MATERIAL SUPPLIED START

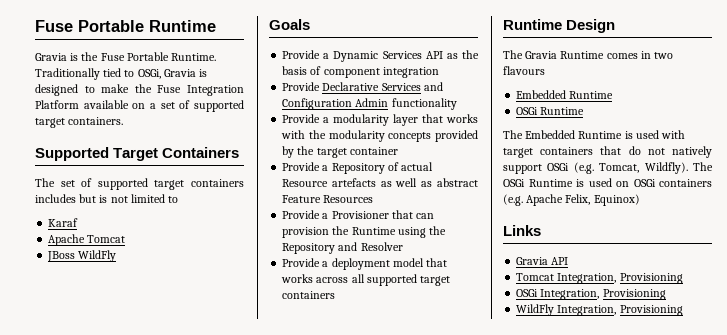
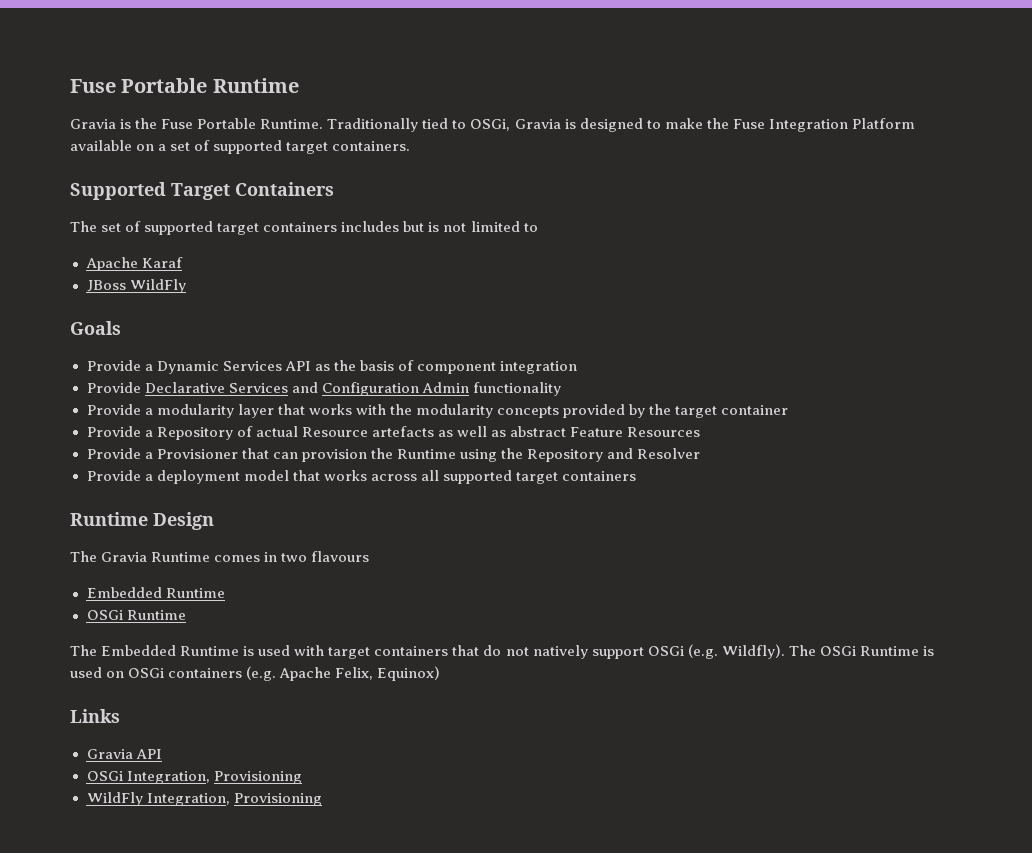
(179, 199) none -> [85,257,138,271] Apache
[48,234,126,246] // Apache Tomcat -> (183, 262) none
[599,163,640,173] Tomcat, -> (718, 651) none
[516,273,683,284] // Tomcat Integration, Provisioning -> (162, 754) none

MATERIAL SUPPLIED END
MATERIAL SUPPLIED START

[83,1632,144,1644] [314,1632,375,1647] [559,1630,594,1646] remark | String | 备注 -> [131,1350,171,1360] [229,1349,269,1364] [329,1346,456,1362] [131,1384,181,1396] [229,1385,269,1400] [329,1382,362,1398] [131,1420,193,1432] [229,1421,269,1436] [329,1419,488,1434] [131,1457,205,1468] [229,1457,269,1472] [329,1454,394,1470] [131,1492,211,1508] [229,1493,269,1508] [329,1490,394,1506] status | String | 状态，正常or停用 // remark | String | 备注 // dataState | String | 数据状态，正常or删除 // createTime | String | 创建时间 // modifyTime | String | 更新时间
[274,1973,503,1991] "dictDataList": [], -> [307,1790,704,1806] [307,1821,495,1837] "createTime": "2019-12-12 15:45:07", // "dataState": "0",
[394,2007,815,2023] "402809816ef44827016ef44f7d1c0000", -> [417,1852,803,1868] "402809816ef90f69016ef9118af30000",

MATERIAL SUPPLIED END

» **EXERCISE DESCRIPTION**: Output the lines above between the one holding "(179, 199) none -> [85,257,138,271] Apache" and the one holding "[516,273,683,284] // Tomcat", inclusive, with nothing before or after them.

» **ANSWER BOX**:
(179, 199) none -> [85,257,138,271] Apache
[48,234,126,246] // Apache Tomcat -> (183, 262) none
[599,163,640,173] Tomcat, -> (718, 651) none
[516,273,683,284] // Tomcat Integration, Provisioning -> (162, 754) none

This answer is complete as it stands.